### WHAT THIS TASK INVOLVES
Restate the records below exactly. Pictures are not part of the copy.

-------- INFORMATION PROVIDED

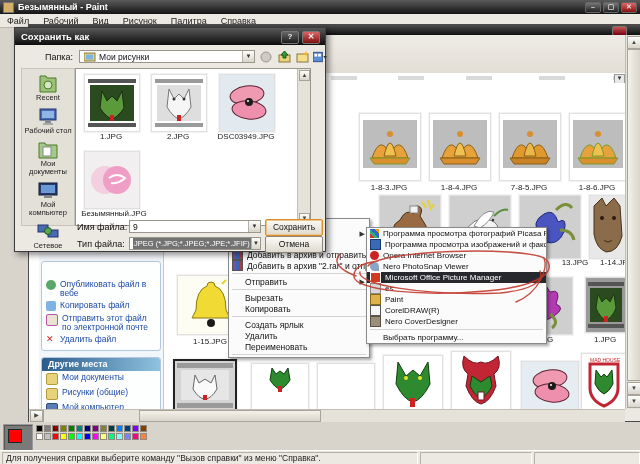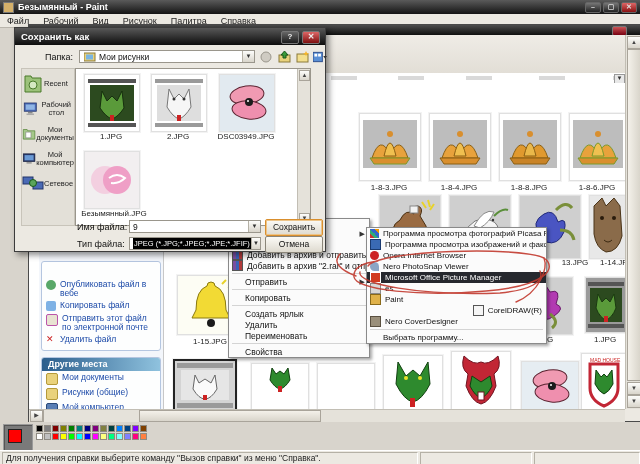"Recent" .sb-item { flex-direction: row -> column }
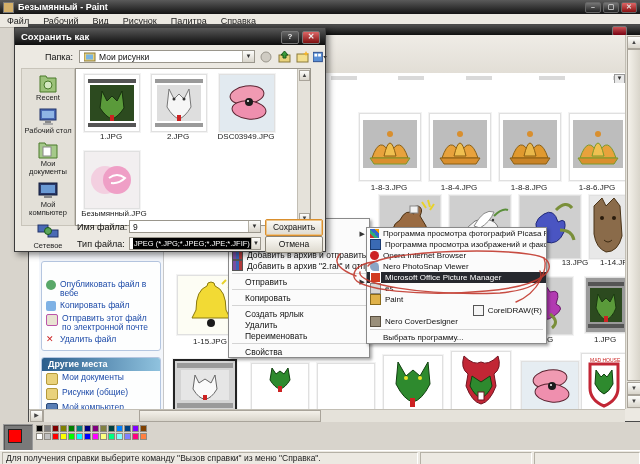"1-8-8.JPG" div.flabel { text: 1-8-8.JPG -> 7-8-5.JPG }
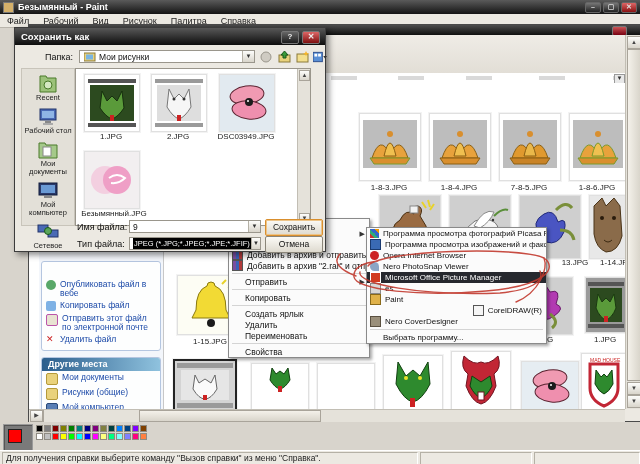"JPEG (*.JPG;*.JPEG;*.JPE;*.JFIF)" .typ-sel { background: #000000 -> #737373 }
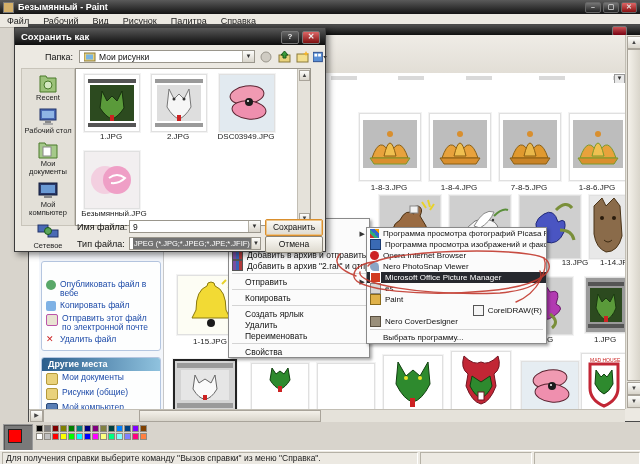"Вырезать" div.cm-item { html: none -> <div> <span>Вырезать</span> </div> }
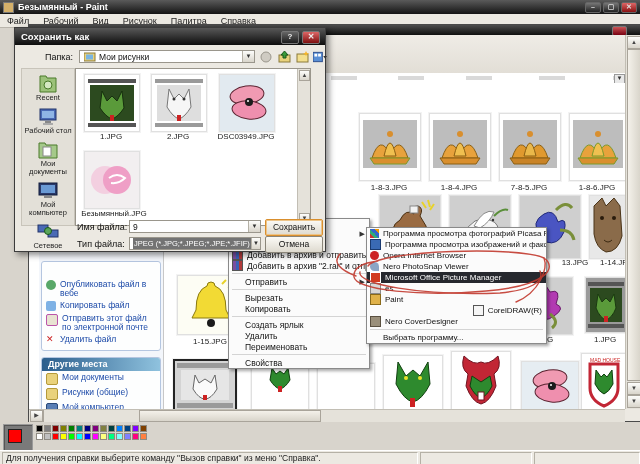"CorelDRAW(R)" div.cm-item { justify-content: flex-end -> none }
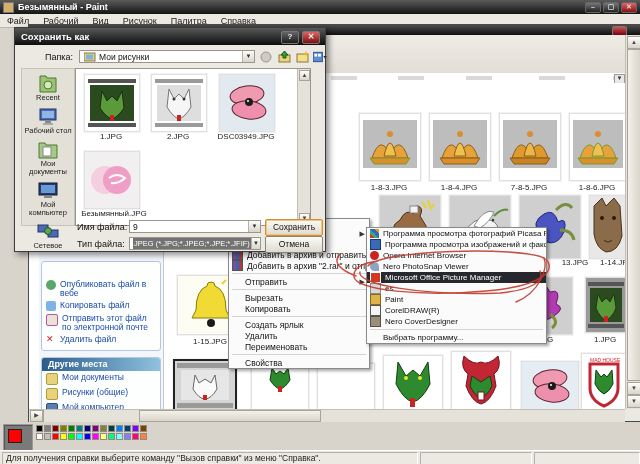"Свойства" div.cm-item { html: <div> <span>Свойства</span> </div> -> none }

----------------

### OUTPUT FOR THIS EXERCISE
"Recent" .sb-item { flex-direction: row -> column }
"1-8-8.JPG" div.flabel { text: 1-8-8.JPG -> 7-8-5.JPG }
"JPEG (*.JPG;*.JPEG;*.JPE;*.JFIF)" .typ-sel { background: #000000 -> #737373 }
"Вырезать" div.cm-item { html: none -> <div> <span>Вырезать</span> </div> }
"CorelDRAW(R)" div.cm-item { justify-content: flex-end -> none }
"Свойства" div.cm-item { html: <div> <span>Свойства</span> </div> -> none }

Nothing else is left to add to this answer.